WHAT YOU ARE ASKED TO DO: Report the tally of lines featuring the word "subtotal" in the entries below, without anything else.

[Recorded data]
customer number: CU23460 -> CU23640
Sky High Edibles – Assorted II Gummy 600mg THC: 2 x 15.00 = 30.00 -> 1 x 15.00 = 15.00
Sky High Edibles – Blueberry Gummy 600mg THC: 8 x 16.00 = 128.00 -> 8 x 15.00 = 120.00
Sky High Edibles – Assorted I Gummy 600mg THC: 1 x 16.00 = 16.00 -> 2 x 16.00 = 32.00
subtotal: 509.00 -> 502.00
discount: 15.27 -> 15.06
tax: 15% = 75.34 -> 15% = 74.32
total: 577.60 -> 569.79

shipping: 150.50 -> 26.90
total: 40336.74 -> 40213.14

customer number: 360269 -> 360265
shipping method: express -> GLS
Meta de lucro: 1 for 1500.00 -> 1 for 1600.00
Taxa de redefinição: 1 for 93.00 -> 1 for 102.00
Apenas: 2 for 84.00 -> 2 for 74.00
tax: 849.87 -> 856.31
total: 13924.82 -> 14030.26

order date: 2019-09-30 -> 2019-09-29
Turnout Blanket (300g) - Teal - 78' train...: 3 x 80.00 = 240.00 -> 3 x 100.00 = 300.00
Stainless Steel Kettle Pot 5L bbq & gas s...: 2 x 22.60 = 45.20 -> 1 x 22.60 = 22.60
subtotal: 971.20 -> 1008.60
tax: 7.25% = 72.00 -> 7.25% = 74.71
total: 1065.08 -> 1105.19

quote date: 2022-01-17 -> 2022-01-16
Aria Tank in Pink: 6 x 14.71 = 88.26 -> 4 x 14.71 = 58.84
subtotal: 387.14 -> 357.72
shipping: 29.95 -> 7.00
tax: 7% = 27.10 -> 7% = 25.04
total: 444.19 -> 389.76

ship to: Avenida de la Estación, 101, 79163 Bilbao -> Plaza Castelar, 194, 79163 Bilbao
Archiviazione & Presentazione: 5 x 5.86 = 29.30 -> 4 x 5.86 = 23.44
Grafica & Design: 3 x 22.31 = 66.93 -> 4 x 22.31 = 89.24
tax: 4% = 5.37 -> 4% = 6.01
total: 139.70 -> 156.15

TASK SOLUTION: 3